Popular photo printing app PhotoSquared has exposed thousands of customer photos, addresses and orders details.
At least 10,000 shipping labels were stored in a public Amazon Web Services (AWS) storage bucket. There was no password on the bucket, allowing anyone who knew the easy-to-guess web address access to the customer data. All too often, these AWS storage buckets are misconfigured and set to “public” and not “private.”
The exposed data included high-resolution user-uploaded photos and generated shipping labels, dating back to 2016, and was updating by the day. The app has more than 100,000 users, according to its Google Play listing.
It’s not known how long the storage bucket was left open.

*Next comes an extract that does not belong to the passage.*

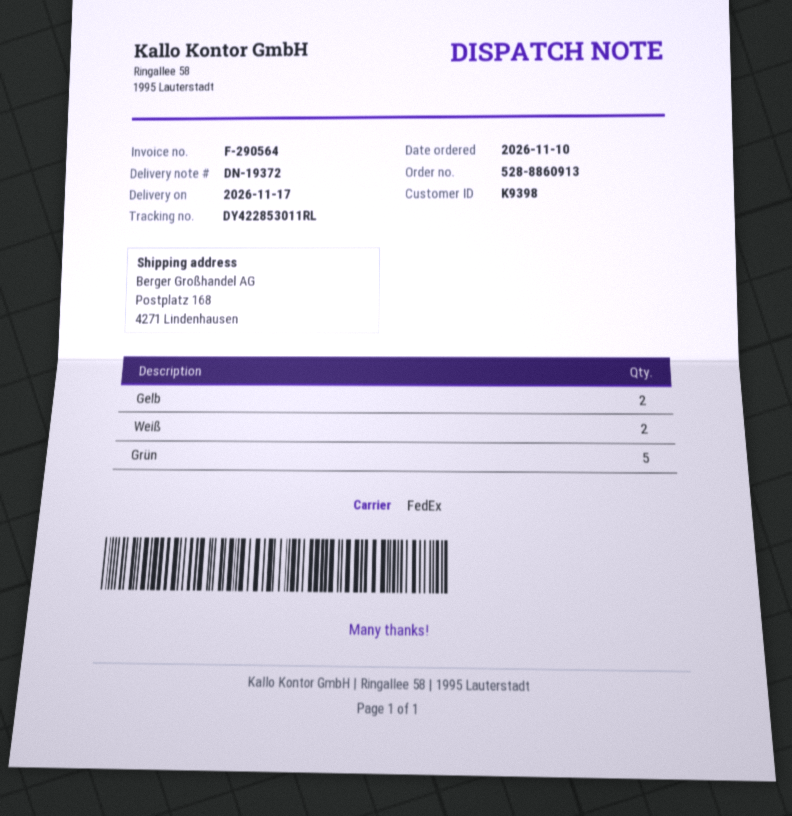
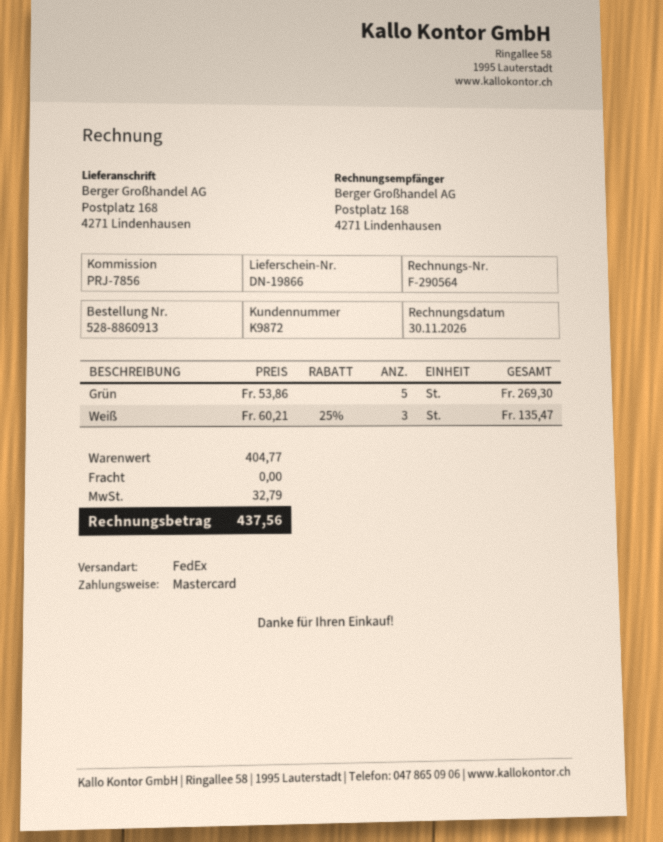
delivery note number: DN-19372 -> DN-19866
customer number: K9398 -> K9872
Gelb: 2 -> none
Weiß: 2 -> 3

One of the customer orders, including photos and the customer’s shipping address. The exposed storage bucket also had thousands of shipping labels.
Security researchers provided the name of the exposed bucket to TechCrunch. We matched a number of shipping labels against existing public records, and contacted PhotoSquared on Wednesday to warn of the exposure.
Keith Miller, chief executive of Strategic Factory, which owns PhotoSquared, confirmed that the data was no longer exposed; however, Miller declined to say if it planned to inform customers or regulators under data breach notification laws.
At the time of writing, PhotoSquared has made no reference to the security lapse on its website or its social media accounts.